Migrate from GitHub to SourceForge with this tool. Check out all of SourceForge's recent improvements.
Close

#932 Visual Prolog lexer

Completed
closed
Scintilla (358)
5
2012-06-01
2012-05-02
No

I have created a Visual Prolog (http://www.visual-prolog.com) lexer.

Discussion

  • Thomas Linder Puls

    Scintilla.iface will need a language number (120 should of course be the next in line):

    val SCLEX_VISUALPROLOG=120

    And some lexical states (I do not know what the "lex" line means, so the one I have written may be wrong):

    # Lexical states for SCLEX_VISUALPROLOG
    lex VisualProlog=SCLEX_VISUALPROLOG SCE_VISUALPROLOG_
    val SCE_VISUALPROLOG_DEFAULT=0
    val SCE_VISUALPROLOG_KEYMAJOR=1
    val SCE_VISUALPROLOG_KEYMINOR=2
    val SCE_VISUALPROLOG_KEYDIRECTIVE=3
    val SCE_VISUALPROLOG_COMMENT=4
    val SCE_VISUALPROLOG_COMMENT2=5
    val SCE_VISUALPROLOG_COMMENT3=6
    val SCE_VISUALPROLOG_COMMENTLINE=7
    val SCE_VISUALPROLOG_COMMENTKEY=8
    val SCE_VISUALPROLOG_COMMENTKEYERROR=9
    val SCE_VISUALPROLOG_IDENTIFIER=10
    val SCE_VISUALPROLOG_VARIABLE=11
    val SCE_VISUALPROLOG_ANONYMOUS=12
    val SCE_VISUALPROLOG_NUMBER=13
    val SCE_VISUALPROLOG_STRING=14
    val SCE_VISUALPROLOG_STRINGVERBATIM=15
    val SCE_VISUALPROLOG_STRINGEOLOPEN=16
    val SCE_VISUALPROLOG_CHARACTER=17
    val SCE_VISUALPROLOG_OPERATOR=18
    val SCE_VISUALPROLOG_STRINGESCAPE=19
    val SCE_VISUALPROLOG_STRINGESCAPEERROR=20
    val SCE_VISUALPROLOG_STRINGVERBATIMSPECIAL=21
    val SCE_VISUALPROLOG_STRINGVERBATIMEOL=22

     
  • Eric Promislow

    Eric Promislow - 2012-05-03

    Grrr. I had written a pile of notes that got lost to the browser textarea bitpile.

    Short form then:

    1. Why not a Prolog lexer with Visual Prolog extensions? From what I can gather, most of the differences
    would be in the set of keywords, and that's the responsibility of the host editor.

    2. I would use underscores to separate words in the state names. The older names in Scintilla.iface don't,
    but many of the newer ones do. UNSEPARATEDCAPITALIZEDWORDSARANNOYINGTOREAD.
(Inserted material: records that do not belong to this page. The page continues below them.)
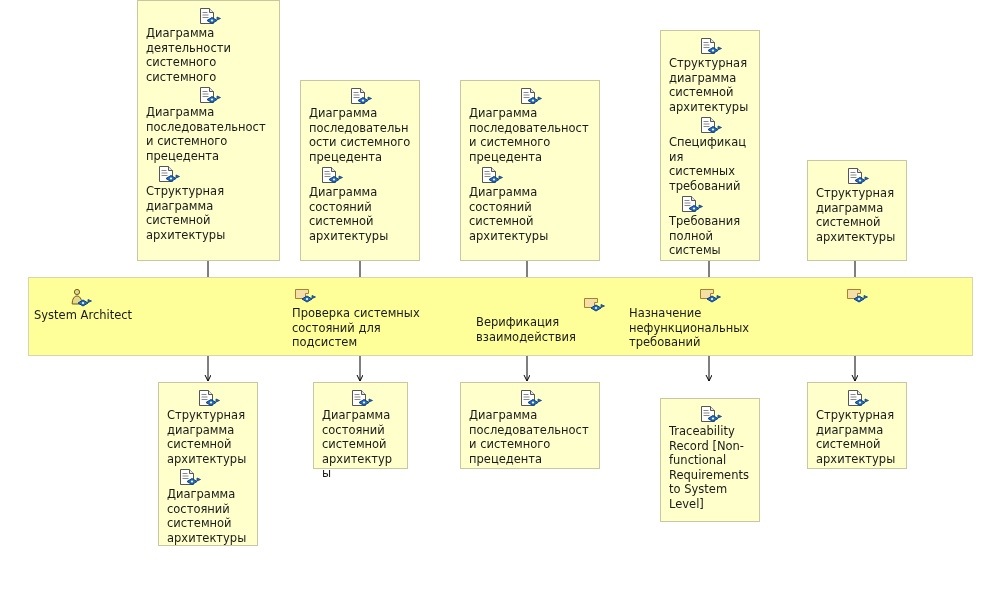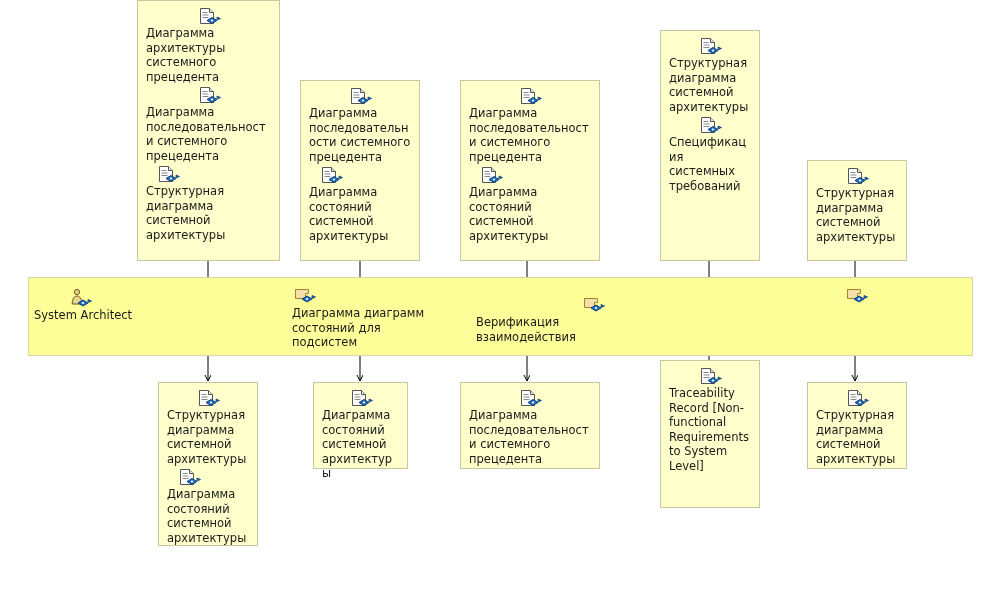--- a/index.html
+++ b/index.html
@@ -126,21 +126,21 @@
           <path d="M3.5,1.5 h9 l4,4 v11 h-13 z" fill="#ffffff" stroke="#555555" stroke-width="1"></path>
           <path d="M12.5,1.5 v4 h4" fill="#e8e8e8" stroke="#555555" stroke-width="1"></path>
           <line x1="5.5" y1="5.5" x2="10.5" y2="5.5" stroke="#888888" stroke-width="1"></line>
           <line x1="5.5" y1="8" x2="11.5" y2="8" stroke="#888888" stroke-width="1"></line>
           <line x1="5.5" y1="10.5" x2="11.5" y2="10.5" stroke="#888888" stroke-width="1"></line>
           <path d="M10,13.5 l5,-3 l5,3 l-5,3 z" fill="#1f6fc4" stroke="#123f7a" stroke-width="1"></path>
           <path d="M20,10 l3.5,1.5 l-3.5,1.5 z" fill="#1f6fc4" stroke="#123f7a" stroke-width="0.8"></path>
           <circle cx="15" cy="13.5" r="1.1" fill="#ffffff"></circle>
         </svg>
       </span>
-      <div class="wp-label">Диаграмма архитектуры системного прецедента</div>
+      <div class="wp-label">Диаграмма деятельности системного системного</div>
     </div>
     <div class="wp-item">
       <span class="wp-icon-row center">
         <svg class="icon-svg" width="24" height="18" viewBox="0 0 24 18" aria-hidden="true">
           <path d="M3.5,1.5 h9 l4,4 v11 h-13 z" fill="#ffffff" stroke="#555555" stroke-width="1"></path>
           <path d="M12.5,1.5 v4 h4" fill="#e8e8e8" stroke="#555555" stroke-width="1"></path>
           <line x1="5.5" y1="5.5" x2="10.5" y2="5.5" stroke="#888888" stroke-width="1"></line>
           <line x1="5.5" y1="8" x2="11.5" y2="8" stroke="#888888" stroke-width="1"></line>
           <line x1="5.5" y1="10.5" x2="11.5" y2="10.5" stroke="#888888" stroke-width="1"></line>
           <path d="M10,13.5 l5,-3 l5,3 l-5,3 z" fill="#1f6fc4" stroke="#123f7a" stroke-width="1"></path>
@@ -256,20 +256,35 @@
           <path d="M12.5,1.5 v4 h4" fill="#e8e8e8" stroke="#555555" stroke-width="1"></path>
           <line x1="5.5" y1="5.5" x2="10.5" y2="5.5" stroke="#888888" stroke-width="1"></line>
           <line x1="5.5" y1="8" x2="11.5" y2="8" stroke="#888888" stroke-width="1"></line>
           <line x1="5.5" y1="10.5" x2="11.5" y2="10.5" stroke="#888888" stroke-width="1"></line>
           <path d="M10,13.5 l5,-3 l5,3 l-5,3 z" fill="#1f6fc4" stroke="#123f7a" stroke-width="1"></path>
           <path d="M20,10 l3.5,1.5 l-3.5,1.5 z" fill="#1f6fc4" stroke="#123f7a" stroke-width="0.8"></path>
           <circle cx="15" cy="13.5" r="1.1" fill="#ffffff"></circle>
         </svg>
       </span>
       <div class="wp-label">Спецификация системных требований</div>
+    </div>
+    <div class="wp-item">
+      <span class="wp-icon-row left">
+        <svg class="icon-svg" width="24" height="18" viewBox="0 0 24 18" aria-hidden="true">
+          <path d="M3.5,1.5 h9 l4,4 v11 h-13 z" fill="#ffffff" stroke="#555555" stroke-width="1"></path>
+          <path d="M12.5,1.5 v4 h4" fill="#e8e8e8" stroke="#555555" stroke-width="1"></path>
+          <line x1="5.5" y1="5.5" x2="10.5" y2="5.5" stroke="#888888" stroke-width="1"></line>
+          <line x1="5.5" y1="8" x2="11.5" y2="8" stroke="#888888" stroke-width="1"></line>
+          <line x1="5.5" y1="10.5" x2="11.5" y2="10.5" stroke="#888888" stroke-width="1"></line>
+          <path d="M10,13.5 l5,-3 l5,3 l-5,3 z" fill="#1f6fc4" stroke="#123f7a" stroke-width="1"></path>
+          <path d="M20,10 l3.5,1.5 l-3.5,1.5 z" fill="#1f6fc4" stroke="#123f7a" stroke-width="0.8"></path>
+          <circle cx="15" cy="13.5" r="1.1" fill="#ffffff"></circle>
+        </svg>
+      </span>
+      <div class="wp-label">Требования полной системы</div>
     </div>
   </div>
 
   <div class="wp-box" style="left:807px; top:160px; width:100px; height:101px;">
     <div class="wp-item">
       <span class="wp-icon-row center">
         <svg class="icon-svg" width="24" height="18" viewBox="0 0 24 18" aria-hidden="true">
           <path d="M3.5,1.5 h9 l4,4 v11 h-13 z" fill="#ffffff" stroke="#555555" stroke-width="1"></path>
           <path d="M12.5,1.5 v4 h4" fill="#e8e8e8" stroke="#555555" stroke-width="1"></path>
           <line x1="5.5" y1="5.5" x2="10.5" y2="5.5" stroke="#888888" stroke-width="1"></line>
@@ -302,35 +317,46 @@
 
   <div class="act" style="left:292px; top:287px; width:140px;">
     <span class="act-icon-row">
       <svg class="icon-svg" width="26" height="19" viewBox="0 0 26 19" aria-hidden="true">
         <path d="M3.5,2.5 h13 v4 h-3 v5 h-10 z" fill="#f5dfa8" stroke="#a8802e" stroke-width="1"></path>
         <path d="M10,12 l5,-3 l5,3 l-5,3 z" fill="#1f6fc4" stroke="#123f7a" stroke-width="1"></path>
         <path d="M20,8.5 l3.5,1.5 l-3.5,1.5 z" fill="#1f6fc4" stroke="#123f7a" stroke-width="0.8"></path>
         <circle cx="15" cy="12" r="1.1" fill="#ffffff"></circle>
       </svg>
     </span>
-    <div class="act-label">Диаграмма диаграмм состояний для подсистем</div>
+    <div class="act-label">Проверка системных состояний для подсистем</div>
   </div>
 
   <div class="act" style="left:452px; top:296px; width:180px;margin-left:24px;">
     <span class="act-icon-row" style="display:block; text-align:center; padding-left:55px;">
       <svg class="icon-svg" width="26" height="19" viewBox="0 0 26 19" aria-hidden="true">
         <path d="M3.5,2.5 h13 v4 h-3 v5 h-10 z" fill="#f5dfa8" stroke="#a8802e" stroke-width="1"></path>
         <path d="M10,12 l5,-3 l5,3 l-5,3 z" fill="#1f6fc4" stroke="#123f7a" stroke-width="1"></path>
         <path d="M20,8.5 l3.5,1.5 l-3.5,1.5 z" fill="#1f6fc4" stroke="#123f7a" stroke-width="0.8"></path>
         <circle cx="15" cy="12" r="1.1" fill="#ffffff"></circle>
       </svg>
     </span>
     <div class="act-label">Верификация взаимодействия</div>
   </div>
 
+  <div class="act" style="left:629px; top:287px; width:170px;">
+    <span class="act-icon-row" style="display:block; text-align:left; padding-left:68px;">
+      <svg class="icon-svg" width="26" height="19" viewBox="0 0 26 19" aria-hidden="true">
+        <path d="M3.5,2.5 h13 v4 h-3 v5 h-10 z" fill="#f5dfa8" stroke="#a8802e" stroke-width="1"></path>
+        <path d="M10,12 l5,-3 l5,3 l-5,3 z" fill="#1f6fc4" stroke="#123f7a" stroke-width="1"></path>
+        <path d="M20,8.5 l3.5,1.5 l-3.5,1.5 z" fill="#1f6fc4" stroke="#123f7a" stroke-width="0.8"></path>
+        <circle cx="15" cy="12" r="1.1" fill="#ffffff"></circle>
+      </svg>
+    </span>
+    <div class="act-label">Назначение нефункциональных требований</div>
+  </div>
 
   <div class="act" style="left:811px; top:287px; width:110px;">
     <span class="act-icon-row" style="display:block; text-align:left; padding-left:33px;">
       <svg class="icon-svg" width="26" height="19" viewBox="0 0 26 19" aria-hidden="true">
         <path d="M3.5,2.5 h13 v4 h-3 v5 h-10 z" fill="#f5dfa8" stroke="#a8802e" stroke-width="1"></path>
         <path d="M10,12 l5,-3 l5,3 l-5,3 z" fill="#1f6fc4" stroke="#123f7a" stroke-width="1"></path>
         <path d="M20,8.5 l3.5,1.5 l-3.5,1.5 z" fill="#1f6fc4" stroke="#123f7a" stroke-width="0.8"></path>
         <circle cx="15" cy="12" r="1.1" fill="#ffffff"></circle>
       </svg>
     </span>
@@ -398,21 +424,21 @@
           <line x1="5.5" y1="10.5" x2="11.5" y2="10.5" stroke="#888888" stroke-width="1"></line>
           <path d="M10,13.5 l5,-3 l5,3 l-5,3 z" fill="#1f6fc4" stroke="#123f7a" stroke-width="1"></path>
           <path d="M20,10 l3.5,1.5 l-3.5,1.5 z" fill="#1f6fc4" stroke="#123f7a" stroke-width="0.8"></path>
           <circle cx="15" cy="13.5" r="1.1" fill="#ffffff"></circle>
         </svg>
       </span>
       <div class="wp-label">Диаграмма последовательности системного прецедента</div>
     </div>
   </div>
 
-  <div class="wp-box" style="left:660px; top:360px; width:100px; height:148px;">
+  <div class="wp-box" style="left:660px; top:398px; width:100px; height:124px;">
     <div class="wp-item">
       <span class="wp-icon-row center">
         <svg class="icon-svg" width="24" height="18" viewBox="0 0 24 18" aria-hidden="true">
           <path d="M3.5,1.5 h9 l4,4 v11 h-13 z" fill="#ffffff" stroke="#555555" stroke-width="1"></path>
           <path d="M12.5,1.5 v4 h4" fill="#e8e8e8" stroke="#555555" stroke-width="1"></path>
           <line x1="5.5" y1="5.5" x2="10.5" y2="5.5" stroke="#888888" stroke-width="1"></line>
           <line x1="5.5" y1="8" x2="11.5" y2="8" stroke="#888888" stroke-width="1"></line>
           <line x1="5.5" y1="10.5" x2="11.5" y2="10.5" stroke="#888888" stroke-width="1"></line>
           <path d="M10,13.5 l5,-3 l5,3 l-5,3 z" fill="#1f6fc4" stroke="#123f7a" stroke-width="1"></path>
           <path d="M20,10 l3.5,1.5 l-3.5,1.5 z" fill="#1f6fc4" stroke="#123f7a" stroke-width="0.8"></path>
    3. From looking at the VP web page, Verbatim strings have to end on the same line. If they do, then
    STRINGVERBATIMEOL should end at line-start. If they don't, there's no need for STRINGVERBATIMEOL

    4. I would rename ..._COMMENT to ..._COMMENTBLOCK to better differentiate it from COMMENTLINE.

    5. What's with the special case handling of "/*" in a comment-block? Is this to color instances of "/*" in
    block comments? Why bother? The C lexer doesn't. In any case, the reason for COMMENT2 and
    COMMENT3 isn't clear.

    6. Character recognition looks wrong. Shouldn't it require either a \ucccc \c or c, and complain if more
    than one character value is surrounded by single-quotes?

     
  • Neil Hodgson

    Neil Hodgson - 2012-05-03

    There are some unnecessary elements: GetRestOfLine, After, and stylePrev are defined but not used.

     
  • Neil Hodgson

    Neil Hodgson - 2012-05-03
    • assigned_to: nobody --> nyamatongwe
    • labels: --> Scintilla
     
  • Neil Hodgson

    Neil Hodgson - 2012-05-03

    The purpose of the 'lex' statement is to make it easier for applications to derive features like a style-setting dialog: the first identifier 'VisualProlog' is a more readable name to use in the UI, the second (SCLEX_VISUALPROLOG) ties this to a particular lexer and the third (SCE_VISUALPROLOG_) is a prefix used to find all the styles used by the lexer.

     
  • Thomas Linder Puls

    Thank you for looking into the details of this.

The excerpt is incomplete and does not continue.